Chi ha di fatto o potenzialmente più bisogno di cure sanitarie adeguate e
tempestive è quindi più probabile non possa assicurarsi, anche se ne avesse i
mezzi economici. Chi paga una assicurazione sanitaria integrativa, specie se a
copertura (quindi a premio assicurativo) elevato, inoltre, alla lunga può
chiedersi perché mai dovrebbe finanziare, tramite le tasse, anche la sanità
pubblica che non usa. Già ora si possono dedurre il premio assicurativo e le
spese sanitarie dall'imposta sui redditi, riducendo quindi il gettito fiscale.
Ma se le persone abbienti fossero spinte ad assicurarsi in massa, potrebbero
chiedere sconti ben più sostanziosi, riducendo quindi la disponibilità per il
finanziamento della sanità pubblica, lasciata ai ceti economicamente pin modesti
e con minore potere di pressione rispetto a qualità e adeguatezza. Con
l'istituto dell'attività intra (ed extra) moenia da parte dei medici ospedalieri
molto mercato è già entrato nella sanità pubblica, dove chi può riesce ad
ottenere sia la garanzia della qualità - professionale e delle attrezzature -
del pubblico e il trattamento (in termini di tempi di attesa e di comfort) del
privato.
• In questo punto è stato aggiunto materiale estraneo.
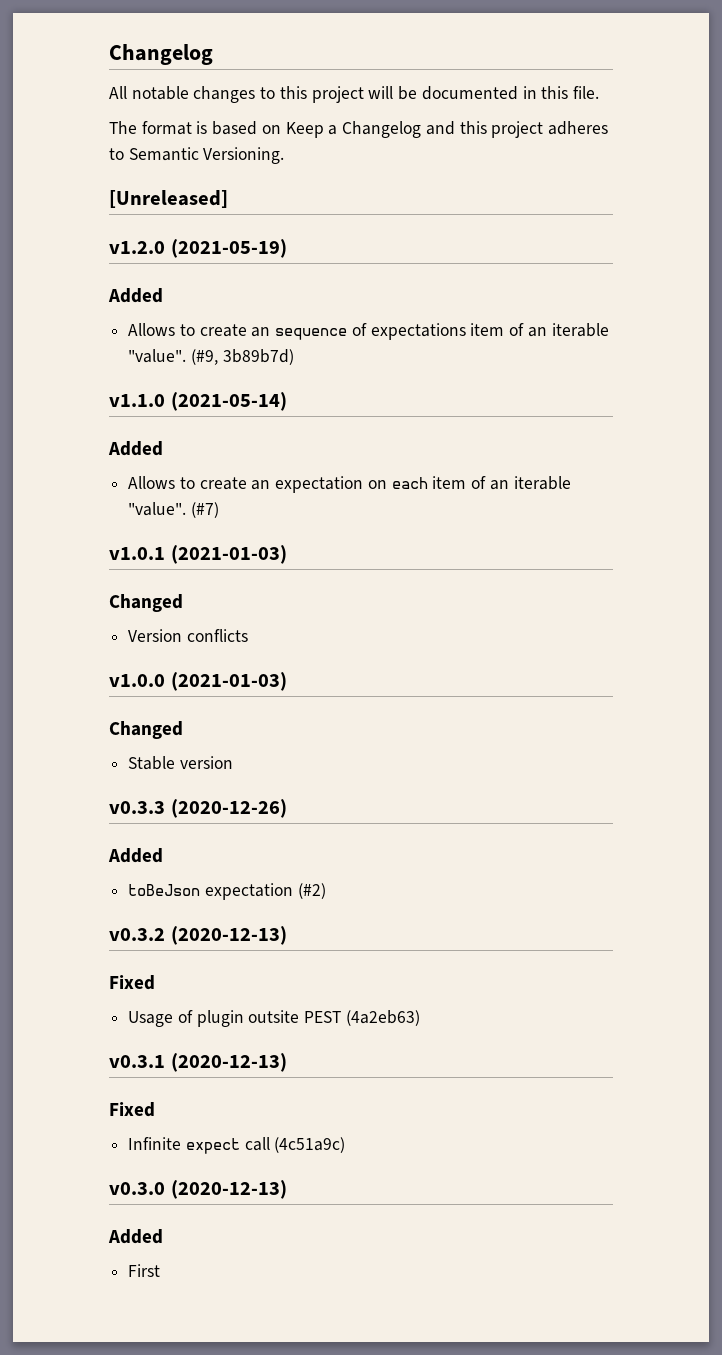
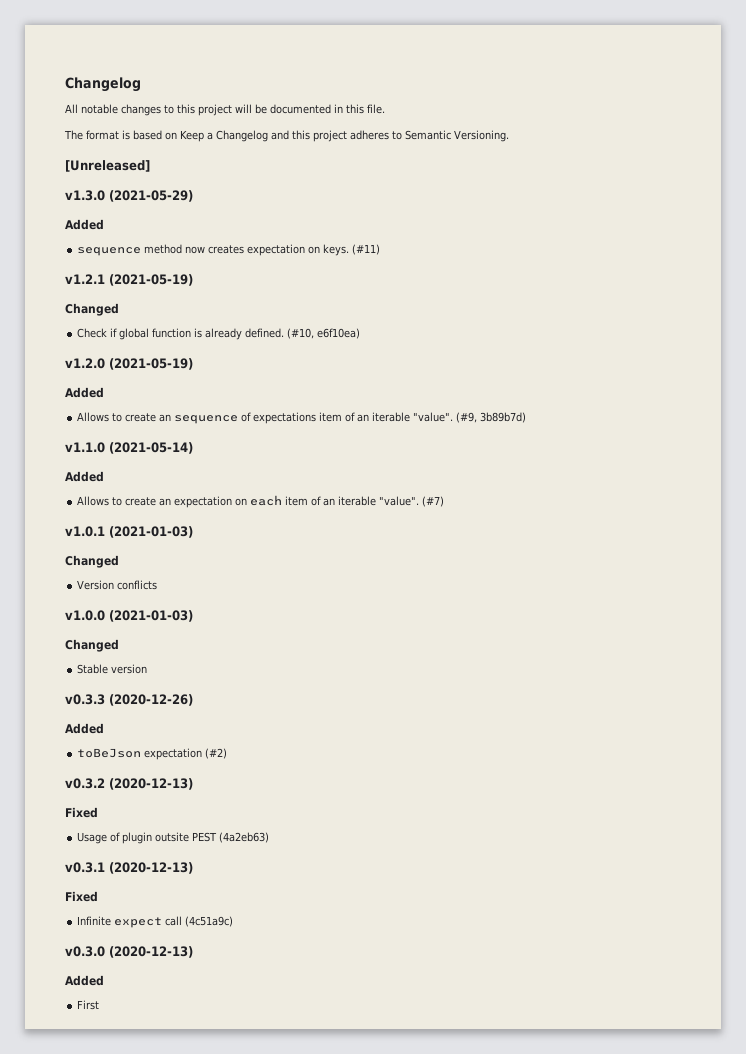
(228, 199) none -> [65,190,193,202] [65,219,104,230] [77,244,381,256] [65,274,193,286] [65,303,119,316] [77,328,361,340] // v1.3.0 (2021-05-29) // Added // sequence method now creates expectation on keys. (#11) // v1.2.1 (2021-05-19) // Changed // Check if global function is already defined. (#10, e6f10ea)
Un'ulteriore espansione del privato via assicurazioni rischia di
peggiorare ulteriormente la situazione, non di migliorarla».
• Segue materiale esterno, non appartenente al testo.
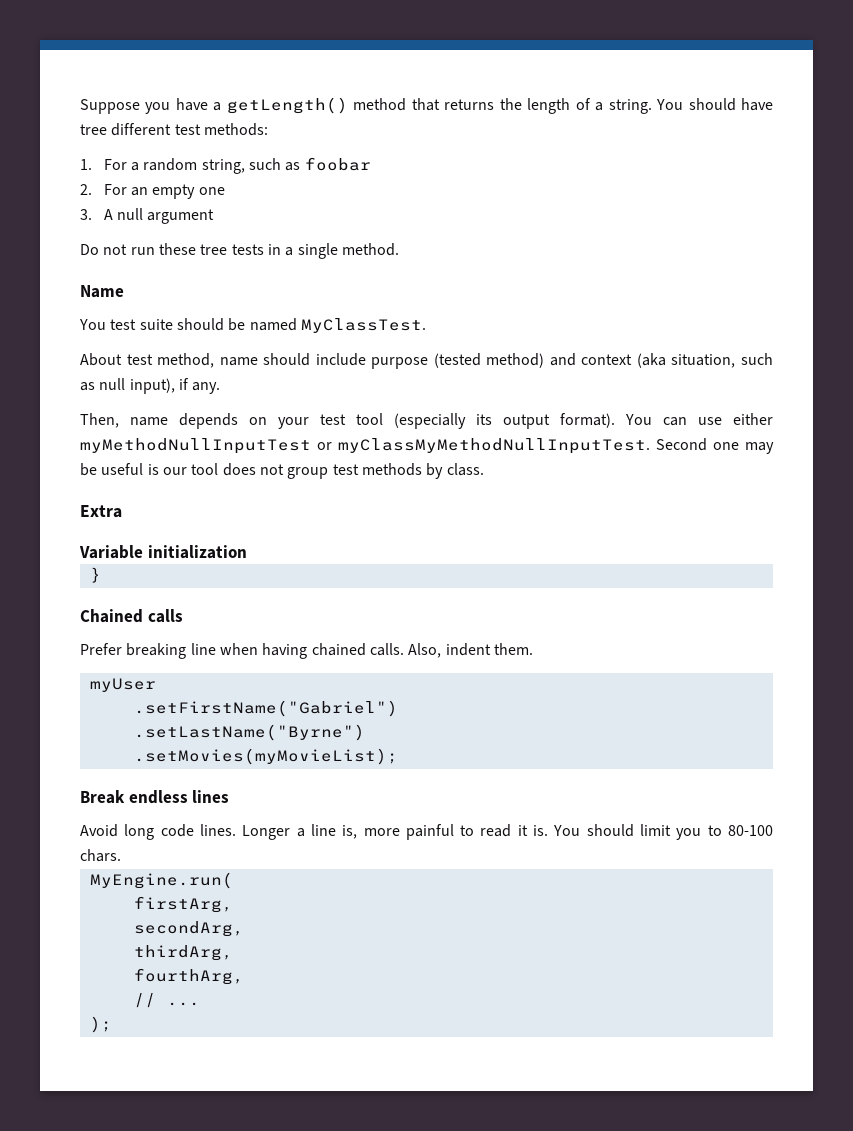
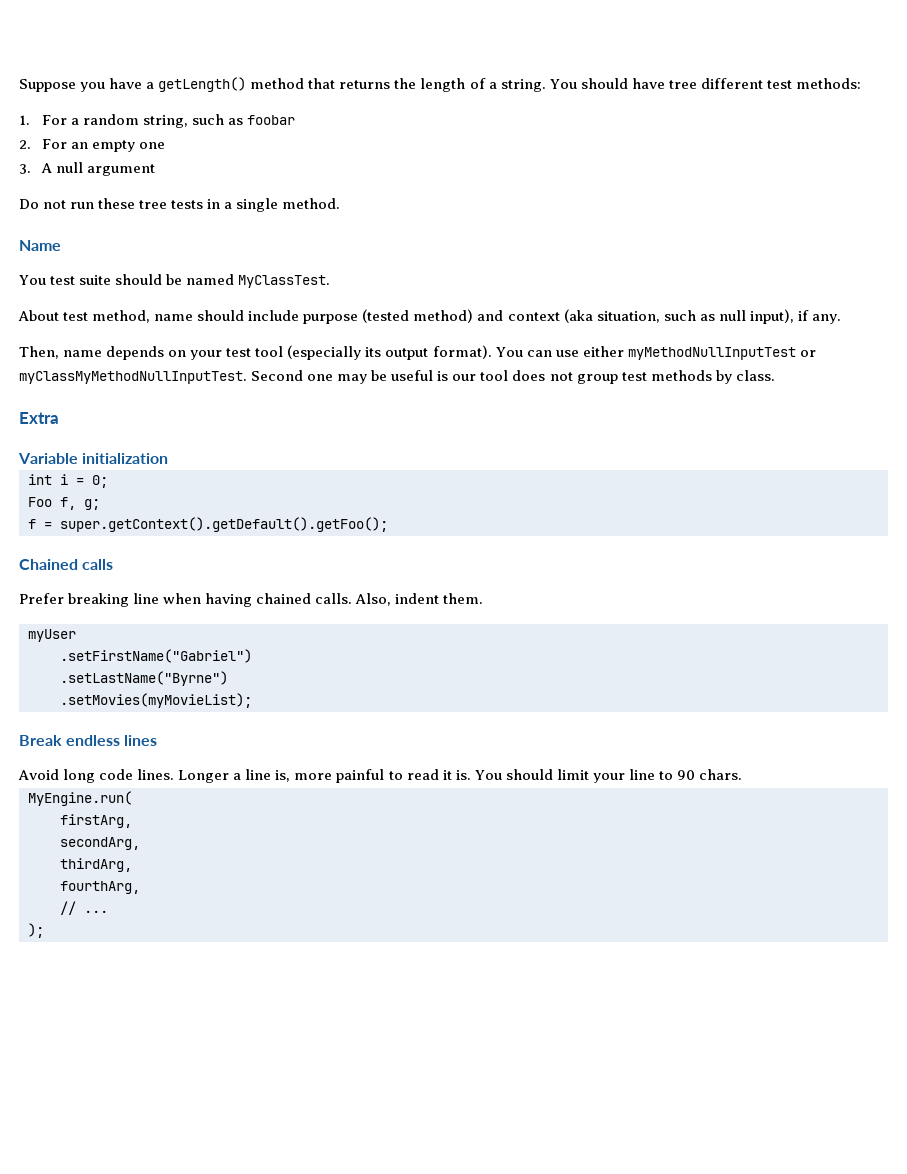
[89,567,101,583] } -> [28,474,108,488] [28,497,100,510] [28,517,388,532] int i = 0; // Foo f, g; // f = super.getContext().getDefault().getFoo();
[676,825,773,840] you to 80-100 -> [592,769,695,783] your line to 90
Occorre invece rafforzare la sanità pubblica, certo rendendola più efficiente ed
eliminando sprechi e storture ma avendo come fine non il contenimento della
spesa, bensì il diritto alla salute dei cittadini, a partire da quelli che hanno
meno alternative. Bisognerebbe anche riconsiderare l'utilità di quella che un
tempo si chiamava medicina scolastica, con funzione diagnostica e preventiva
specie rispetto a dimensioni della salute che chi è più povero tende a ignorare
o a prendere in considerazione troppo tardi: lo stato della vista, della
dentatura, della postura. Ovviamente, nel caso, occorrerà anche prevedere la
fornitura degli interventi (occhiali, apparecchi per i denti, ginnastica
curativa, ecc.) diagnosticati come necessari.